El golpe central se produjo en 2020 cuando Kevingston decidió reemplazar producción local por importaciones. Según la empresa, “su salida significó un quiebre estructural”. Tras ese movimiento, otras marcas replicaron la estrategia, generando una caída pronunciada del volumen fabricado y menor carga de trabajo para proveedores.
Entre 2022 y 2025 la firma se sostuvo con contratos de Distrinando S.A., pero la ruptura de ese vínculo en 2025 la dejó sin ingresos. Por eso en febrero solicitó el concurso preventivo y en marzo se abrió el proceso judicial.
La empresa denunció una “competencia diabólica” impulsada por la apertura comercial y la imposibilidad de igualar precios de importación. También advirtió sobre ventas por debajo de costo, sumadas a subas de insumos, energía, salarios y presión tributaria.

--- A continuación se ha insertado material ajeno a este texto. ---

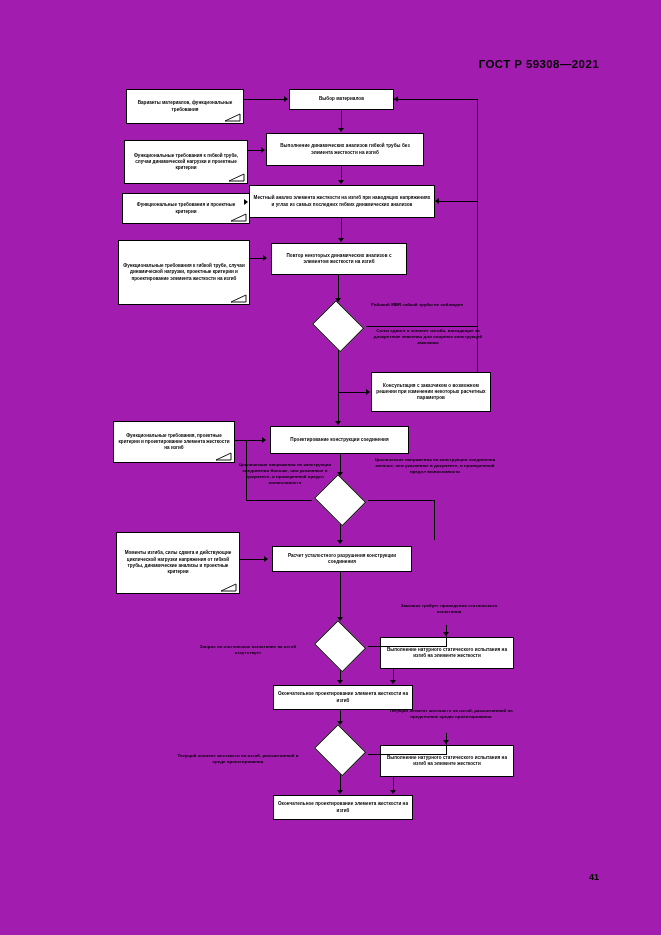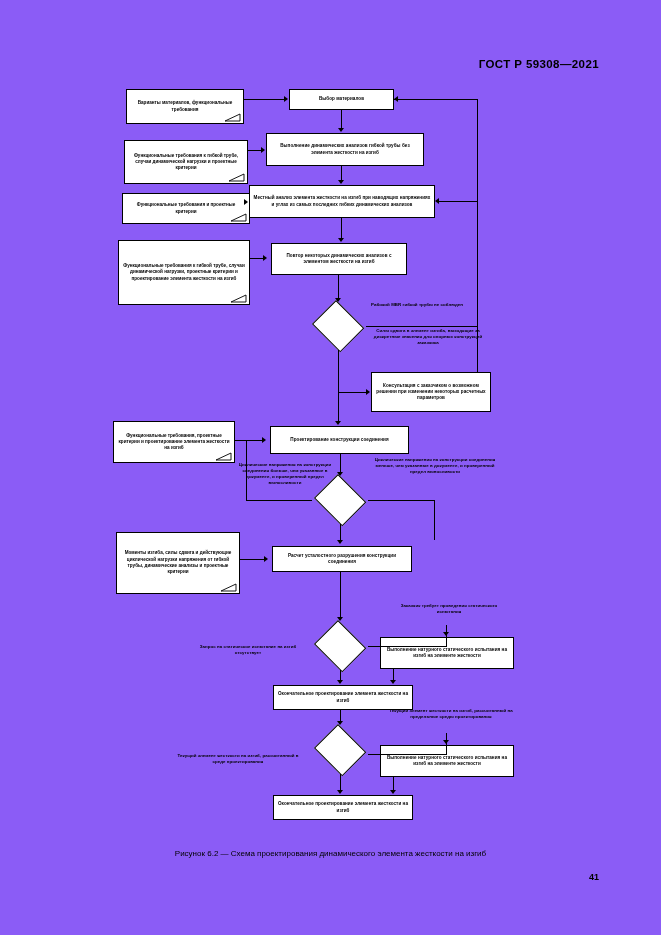"ГОСТ Р 59308—2021" .page { background: #8b5cf6 -> #a21caf }
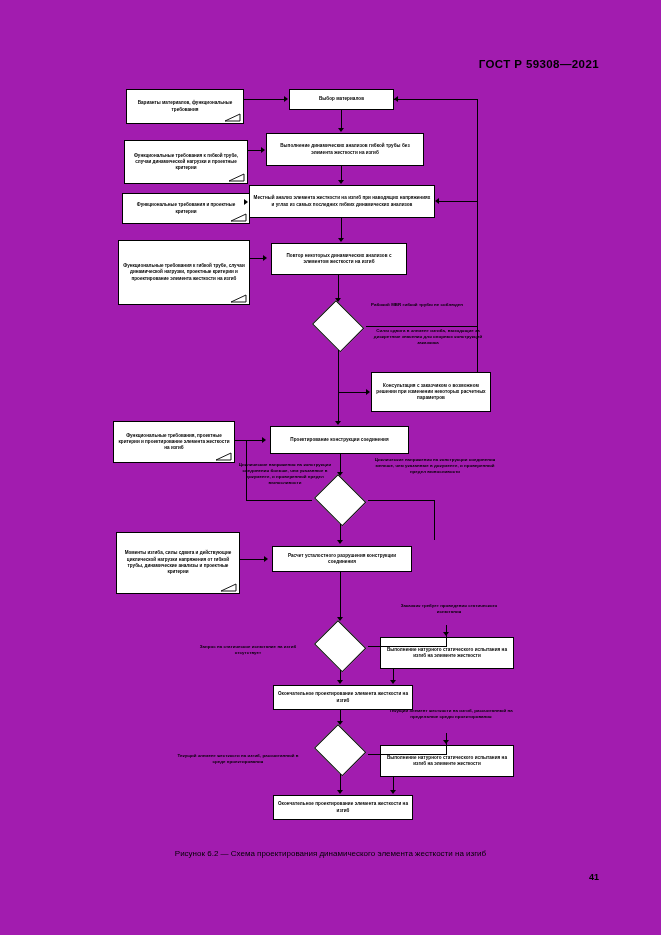"Рисунок 6.2 — Схема проектирования" div.caption { html: <div>Рисунок 6.2 — Схема проектирования динамического элемента жесткости на изгиб</div> -> none }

En julio del año pasado, la Justicia trabó embargos por más de $130 millones, lo que profundizó la crisis hasta derivar en cesación de pagos. Como respuesta, Fantome intentó reconvertirse: lanzó marca propia, abrió un local en Belgrano y fortaleció su unidad de bordado y estampado, hoy su principal fuente de ingresos.
El impacto también se reflejó en el empleo: la plantilla cayó de 120 a unos 20 trabajadores. El caso refleja la situación del sector: la Cámara Industrial Argentina de la Indumentaria indica que 8 de cada 10 empresas señalan la falta de demanda como principal problema, mientras que las ventas cayeron 8,4% interanual en el primer bimestre.